A woman with a baby in quarantine looks through the window of their apartment, amid COVID-19 full lockdown of the city in Shanghai, April 27. EPA-Yonhap
Cui Wen remembers the stress of the first week.

The 34-year-old Shanghai law firm employee and her husband were down to little more than some eggs, some milk and a zucchini in the fridge.

Most people in the city buy supplies of fresh food daily so they were caught unawares when the commercial heart of China went into a snap lockdown in late March.

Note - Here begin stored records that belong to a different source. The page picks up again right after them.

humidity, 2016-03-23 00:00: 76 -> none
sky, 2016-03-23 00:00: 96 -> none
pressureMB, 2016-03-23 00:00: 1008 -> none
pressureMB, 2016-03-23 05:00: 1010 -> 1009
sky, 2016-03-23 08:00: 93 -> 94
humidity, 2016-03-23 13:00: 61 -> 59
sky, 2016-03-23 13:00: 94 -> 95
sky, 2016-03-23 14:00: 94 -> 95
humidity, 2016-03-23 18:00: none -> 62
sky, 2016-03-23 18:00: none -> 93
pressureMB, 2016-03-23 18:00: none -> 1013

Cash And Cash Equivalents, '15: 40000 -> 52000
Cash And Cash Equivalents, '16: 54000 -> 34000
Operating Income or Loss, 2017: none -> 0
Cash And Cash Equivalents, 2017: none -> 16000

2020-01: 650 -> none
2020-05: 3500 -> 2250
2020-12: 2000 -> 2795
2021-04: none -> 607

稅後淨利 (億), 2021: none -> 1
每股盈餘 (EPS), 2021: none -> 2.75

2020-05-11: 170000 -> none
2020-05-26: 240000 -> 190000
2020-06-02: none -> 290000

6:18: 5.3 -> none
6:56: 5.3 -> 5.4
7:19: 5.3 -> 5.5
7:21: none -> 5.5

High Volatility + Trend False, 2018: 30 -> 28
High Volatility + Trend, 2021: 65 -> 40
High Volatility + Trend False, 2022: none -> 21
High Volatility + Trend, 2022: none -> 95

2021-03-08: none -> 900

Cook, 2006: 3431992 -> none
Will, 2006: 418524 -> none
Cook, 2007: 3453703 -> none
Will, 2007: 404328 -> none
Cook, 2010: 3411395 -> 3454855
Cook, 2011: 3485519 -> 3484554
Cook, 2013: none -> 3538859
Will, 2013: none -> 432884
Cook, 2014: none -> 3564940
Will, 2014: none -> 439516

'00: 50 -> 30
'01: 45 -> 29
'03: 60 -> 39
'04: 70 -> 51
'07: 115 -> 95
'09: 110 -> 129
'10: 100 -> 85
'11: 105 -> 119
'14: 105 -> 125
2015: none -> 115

Cui then started getting up at five every morning to try to get food via a range of grocery delivery apps but was beaten each time.

"I never imagined I could be so anxious," Cui said.

"Vegetables were sold out in the blink of an eye. After I tried and failed a few times, I suddenly found my breath was shallow and couldn't move the finger to tap on the smartphone. I had to call to my husband for help."

Suddenly people in a city brimming with supermarkets, grocery shops and convenience stores and linked into a sophisticated network of transport and logistics chains were struggling to find enough to eat.

The country's most prosperous city had ground to a halt and something that had before seemed unthinkable just days before had become a reality ― desperate food shortages.

The impact was felt around the country and made headlines around the world, putting ever more scrutiny on China's "dynamic zero-COVID" policy.

More than a month has passed since the Shanghai lockdown started and there is still no end in sight.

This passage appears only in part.